Normally, Fisher would have had a long study session at the mainframe in his room today. He had never gone to school; he had always had high-level classification — Remote Student, Type A, the category that had given him the nickname "wonder boy." He was not alone in the category, but the mention of anyone else made him overprecise and competitive. He had all the strengths of his classification, and the weaknesses, too — hypertension, impatience, humor-lessness. He disliked human company. His pleasures were the symmetry of math and the solitude of his room, and a session like today's, where he was rapping back to a study team and propounding his own new description of particle behavior, Fisher's Theory of Subsequence. He went through his proofs and thought: You porkers.
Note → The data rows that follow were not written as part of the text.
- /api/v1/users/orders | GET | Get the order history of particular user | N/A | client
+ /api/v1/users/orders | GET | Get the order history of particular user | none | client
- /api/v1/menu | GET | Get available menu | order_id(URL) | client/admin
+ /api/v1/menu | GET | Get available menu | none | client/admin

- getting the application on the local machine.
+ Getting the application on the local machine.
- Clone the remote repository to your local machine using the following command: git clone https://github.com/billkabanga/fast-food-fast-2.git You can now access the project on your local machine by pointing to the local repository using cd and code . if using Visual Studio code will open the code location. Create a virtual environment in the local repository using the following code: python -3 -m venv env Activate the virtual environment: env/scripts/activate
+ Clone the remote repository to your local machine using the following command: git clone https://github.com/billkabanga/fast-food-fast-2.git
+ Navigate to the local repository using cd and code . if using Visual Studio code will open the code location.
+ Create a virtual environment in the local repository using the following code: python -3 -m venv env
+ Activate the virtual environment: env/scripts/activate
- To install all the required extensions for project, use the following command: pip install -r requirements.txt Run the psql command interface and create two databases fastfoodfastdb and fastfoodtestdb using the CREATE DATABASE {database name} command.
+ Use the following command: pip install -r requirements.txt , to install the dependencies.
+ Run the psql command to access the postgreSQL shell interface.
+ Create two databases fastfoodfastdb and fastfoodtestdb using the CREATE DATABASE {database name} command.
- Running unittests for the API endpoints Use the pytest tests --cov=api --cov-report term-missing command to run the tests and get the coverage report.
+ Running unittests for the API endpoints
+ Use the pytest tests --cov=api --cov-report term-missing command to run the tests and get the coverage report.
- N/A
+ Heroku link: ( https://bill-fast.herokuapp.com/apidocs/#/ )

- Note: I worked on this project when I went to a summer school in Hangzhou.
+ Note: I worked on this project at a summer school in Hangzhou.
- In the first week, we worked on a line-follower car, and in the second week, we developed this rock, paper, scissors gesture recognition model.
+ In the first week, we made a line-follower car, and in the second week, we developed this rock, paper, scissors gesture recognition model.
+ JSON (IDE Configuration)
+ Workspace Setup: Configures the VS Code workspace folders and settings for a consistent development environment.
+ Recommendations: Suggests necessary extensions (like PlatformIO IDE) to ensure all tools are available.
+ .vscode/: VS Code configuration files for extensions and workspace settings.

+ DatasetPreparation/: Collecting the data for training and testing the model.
But he canceled the session, and after that muttering to Moura, he headed over to Hooper's unit, which was in an adjoining tower in Coldharbor. He needed to see his uncle. Much more than verification, he wanted reassurance. He could not be calm about the squirrel autopsy — it had not been a mutant, it had not been contaminated, it had not even been alive! But who had thrown it? It shocked him to think that aliens had crept so close to Firehills. And he had been shocked by the mission — the rapidity of the deaths — the burning of those two trotting men in O-Zone. He had thought that the difference between particle theory and particle practice was a pool of blood. But there had been nothing left of those men. He was a supremely confident boy, and had a flexible if narrow imagination, but he was shaken when challenged with the idea of nothing.